Task to carry out
Only one stretch of the listing below is wanted: every line from the first to the line containing "Cradle to Body", set down exactly.

Exercise data
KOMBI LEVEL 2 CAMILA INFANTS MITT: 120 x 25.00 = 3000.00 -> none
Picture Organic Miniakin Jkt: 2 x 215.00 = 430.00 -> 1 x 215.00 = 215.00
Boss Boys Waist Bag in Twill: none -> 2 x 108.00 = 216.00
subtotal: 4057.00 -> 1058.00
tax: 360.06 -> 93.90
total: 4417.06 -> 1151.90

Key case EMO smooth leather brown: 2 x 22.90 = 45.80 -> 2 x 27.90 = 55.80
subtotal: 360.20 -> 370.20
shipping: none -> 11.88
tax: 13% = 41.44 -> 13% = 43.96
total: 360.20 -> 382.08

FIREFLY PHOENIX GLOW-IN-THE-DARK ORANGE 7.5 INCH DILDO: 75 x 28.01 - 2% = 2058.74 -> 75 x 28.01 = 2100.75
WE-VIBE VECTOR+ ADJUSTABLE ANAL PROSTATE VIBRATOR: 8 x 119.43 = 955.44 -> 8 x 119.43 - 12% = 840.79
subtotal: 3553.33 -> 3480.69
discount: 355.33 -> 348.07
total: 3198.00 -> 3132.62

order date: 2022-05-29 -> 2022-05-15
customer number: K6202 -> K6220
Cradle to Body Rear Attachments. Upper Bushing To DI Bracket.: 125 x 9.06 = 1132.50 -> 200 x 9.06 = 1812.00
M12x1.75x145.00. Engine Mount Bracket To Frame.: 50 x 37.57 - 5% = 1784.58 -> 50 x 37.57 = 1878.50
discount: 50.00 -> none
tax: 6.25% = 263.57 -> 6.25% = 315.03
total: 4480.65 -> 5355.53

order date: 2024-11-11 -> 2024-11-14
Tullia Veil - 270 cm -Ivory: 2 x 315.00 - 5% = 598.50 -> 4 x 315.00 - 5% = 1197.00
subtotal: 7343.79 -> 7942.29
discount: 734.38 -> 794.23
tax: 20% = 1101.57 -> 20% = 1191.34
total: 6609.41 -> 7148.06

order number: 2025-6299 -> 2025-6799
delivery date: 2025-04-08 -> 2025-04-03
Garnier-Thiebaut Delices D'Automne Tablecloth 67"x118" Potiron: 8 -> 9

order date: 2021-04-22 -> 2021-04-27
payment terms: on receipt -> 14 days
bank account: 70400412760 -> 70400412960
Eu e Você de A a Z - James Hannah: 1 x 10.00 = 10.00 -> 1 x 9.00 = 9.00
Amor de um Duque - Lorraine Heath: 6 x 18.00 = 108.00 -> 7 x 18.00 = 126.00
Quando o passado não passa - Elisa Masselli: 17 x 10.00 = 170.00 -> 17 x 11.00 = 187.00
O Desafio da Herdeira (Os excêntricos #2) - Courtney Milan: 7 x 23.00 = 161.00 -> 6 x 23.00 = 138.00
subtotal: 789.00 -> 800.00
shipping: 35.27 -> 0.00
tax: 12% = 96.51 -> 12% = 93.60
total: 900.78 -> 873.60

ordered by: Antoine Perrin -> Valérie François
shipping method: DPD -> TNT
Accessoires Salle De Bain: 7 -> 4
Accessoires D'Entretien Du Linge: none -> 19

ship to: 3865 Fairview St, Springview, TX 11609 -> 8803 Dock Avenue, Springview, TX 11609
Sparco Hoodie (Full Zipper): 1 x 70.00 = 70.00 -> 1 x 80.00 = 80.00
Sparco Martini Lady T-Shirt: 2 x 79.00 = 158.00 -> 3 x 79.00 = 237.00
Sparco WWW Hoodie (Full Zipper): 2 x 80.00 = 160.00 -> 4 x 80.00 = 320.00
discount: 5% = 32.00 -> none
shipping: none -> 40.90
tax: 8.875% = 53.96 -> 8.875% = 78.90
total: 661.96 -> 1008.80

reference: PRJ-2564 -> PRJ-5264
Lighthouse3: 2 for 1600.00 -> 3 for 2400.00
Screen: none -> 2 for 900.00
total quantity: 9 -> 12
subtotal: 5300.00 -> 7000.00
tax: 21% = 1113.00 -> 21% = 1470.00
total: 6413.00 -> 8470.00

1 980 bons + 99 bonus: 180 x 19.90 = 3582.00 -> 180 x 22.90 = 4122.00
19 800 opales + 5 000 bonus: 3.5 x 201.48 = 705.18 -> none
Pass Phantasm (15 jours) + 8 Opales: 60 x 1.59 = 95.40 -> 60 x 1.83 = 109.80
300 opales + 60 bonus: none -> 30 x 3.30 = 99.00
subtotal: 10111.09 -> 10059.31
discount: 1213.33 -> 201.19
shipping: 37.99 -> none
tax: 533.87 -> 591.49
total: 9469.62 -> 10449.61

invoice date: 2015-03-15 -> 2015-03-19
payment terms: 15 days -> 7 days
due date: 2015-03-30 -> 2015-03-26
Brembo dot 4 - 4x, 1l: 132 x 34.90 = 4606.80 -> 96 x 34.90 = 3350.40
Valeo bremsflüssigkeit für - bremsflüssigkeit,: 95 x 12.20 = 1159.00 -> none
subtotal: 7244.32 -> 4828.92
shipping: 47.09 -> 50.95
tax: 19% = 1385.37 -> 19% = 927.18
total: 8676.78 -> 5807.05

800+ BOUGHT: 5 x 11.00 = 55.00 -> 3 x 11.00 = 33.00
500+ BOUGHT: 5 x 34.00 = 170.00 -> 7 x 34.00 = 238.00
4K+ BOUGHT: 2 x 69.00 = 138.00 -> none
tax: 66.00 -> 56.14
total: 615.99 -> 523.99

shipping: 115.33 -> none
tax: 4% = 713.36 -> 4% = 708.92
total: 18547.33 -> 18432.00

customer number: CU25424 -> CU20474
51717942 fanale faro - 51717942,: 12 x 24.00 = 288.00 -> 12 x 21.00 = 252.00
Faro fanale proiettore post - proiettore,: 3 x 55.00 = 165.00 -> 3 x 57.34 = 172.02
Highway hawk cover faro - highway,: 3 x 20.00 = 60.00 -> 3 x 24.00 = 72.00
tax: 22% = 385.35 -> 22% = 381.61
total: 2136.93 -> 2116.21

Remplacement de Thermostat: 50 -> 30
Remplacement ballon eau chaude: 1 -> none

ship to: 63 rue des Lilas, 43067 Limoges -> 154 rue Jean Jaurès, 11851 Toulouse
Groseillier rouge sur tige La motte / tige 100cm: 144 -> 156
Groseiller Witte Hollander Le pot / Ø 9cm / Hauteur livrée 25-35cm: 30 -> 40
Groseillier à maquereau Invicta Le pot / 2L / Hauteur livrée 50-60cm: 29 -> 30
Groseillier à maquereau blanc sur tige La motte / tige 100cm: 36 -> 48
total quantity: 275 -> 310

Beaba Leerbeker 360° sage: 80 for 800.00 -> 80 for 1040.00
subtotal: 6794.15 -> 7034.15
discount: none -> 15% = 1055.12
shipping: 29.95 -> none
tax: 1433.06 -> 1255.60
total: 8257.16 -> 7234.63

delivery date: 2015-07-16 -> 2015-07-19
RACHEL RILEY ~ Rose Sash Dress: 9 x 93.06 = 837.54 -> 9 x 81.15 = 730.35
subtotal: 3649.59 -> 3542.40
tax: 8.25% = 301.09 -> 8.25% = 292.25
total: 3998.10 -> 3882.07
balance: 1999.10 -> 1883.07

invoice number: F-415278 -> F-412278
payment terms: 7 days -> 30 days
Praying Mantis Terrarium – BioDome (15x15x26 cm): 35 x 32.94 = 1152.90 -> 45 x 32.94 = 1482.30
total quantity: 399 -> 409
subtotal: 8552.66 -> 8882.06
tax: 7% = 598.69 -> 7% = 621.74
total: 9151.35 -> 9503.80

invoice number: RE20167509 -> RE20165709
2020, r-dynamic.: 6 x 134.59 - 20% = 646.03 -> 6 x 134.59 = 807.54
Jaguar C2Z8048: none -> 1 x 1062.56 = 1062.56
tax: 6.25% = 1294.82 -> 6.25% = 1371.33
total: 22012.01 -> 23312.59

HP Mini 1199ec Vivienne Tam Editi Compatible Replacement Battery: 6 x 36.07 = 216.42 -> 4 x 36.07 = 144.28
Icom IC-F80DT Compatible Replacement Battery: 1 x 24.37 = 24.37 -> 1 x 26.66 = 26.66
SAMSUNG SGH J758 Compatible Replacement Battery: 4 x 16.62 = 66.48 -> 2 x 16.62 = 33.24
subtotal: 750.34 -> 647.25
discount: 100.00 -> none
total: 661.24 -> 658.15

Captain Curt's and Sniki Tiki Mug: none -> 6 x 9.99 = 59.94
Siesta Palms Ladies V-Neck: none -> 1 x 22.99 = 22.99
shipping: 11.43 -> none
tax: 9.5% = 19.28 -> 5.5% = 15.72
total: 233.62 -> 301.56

Reply
KOMBI LEVEL 2 CAMILA INFANTS MITT: 120 x 25.00 = 3000.00 -> none
Picture Organic Miniakin Jkt: 2 x 215.00 = 430.00 -> 1 x 215.00 = 215.00
Boss Boys Waist Bag in Twill: none -> 2 x 108.00 = 216.00
subtotal: 4057.00 -> 1058.00
tax: 360.06 -> 93.90
total: 4417.06 -> 1151.90

Key case EMO smooth leather brown: 2 x 22.90 = 45.80 -> 2 x 27.90 = 55.80
subtotal: 360.20 -> 370.20
shipping: none -> 11.88
tax: 13% = 41.44 -> 13% = 43.96
total: 360.20 -> 382.08

FIREFLY PHOENIX GLOW-IN-THE-DARK ORANGE 7.5 INCH DILDO: 75 x 28.01 - 2% = 2058.74 -> 75 x 28.01 = 2100.75
WE-VIBE VECTOR+ ADJUSTABLE ANAL PROSTATE VIBRATOR: 8 x 119.43 = 955.44 -> 8 x 119.43 - 12% = 840.79
subtotal: 3553.33 -> 3480.69
discount: 355.33 -> 348.07
total: 3198.00 -> 3132.62

order date: 2022-05-29 -> 2022-05-15
customer number: K6202 -> K6220
Cradle to Body Rear Attachments. Upper Bushing To DI Bracket.: 125 x 9.06 = 1132.50 -> 200 x 9.06 = 1812.00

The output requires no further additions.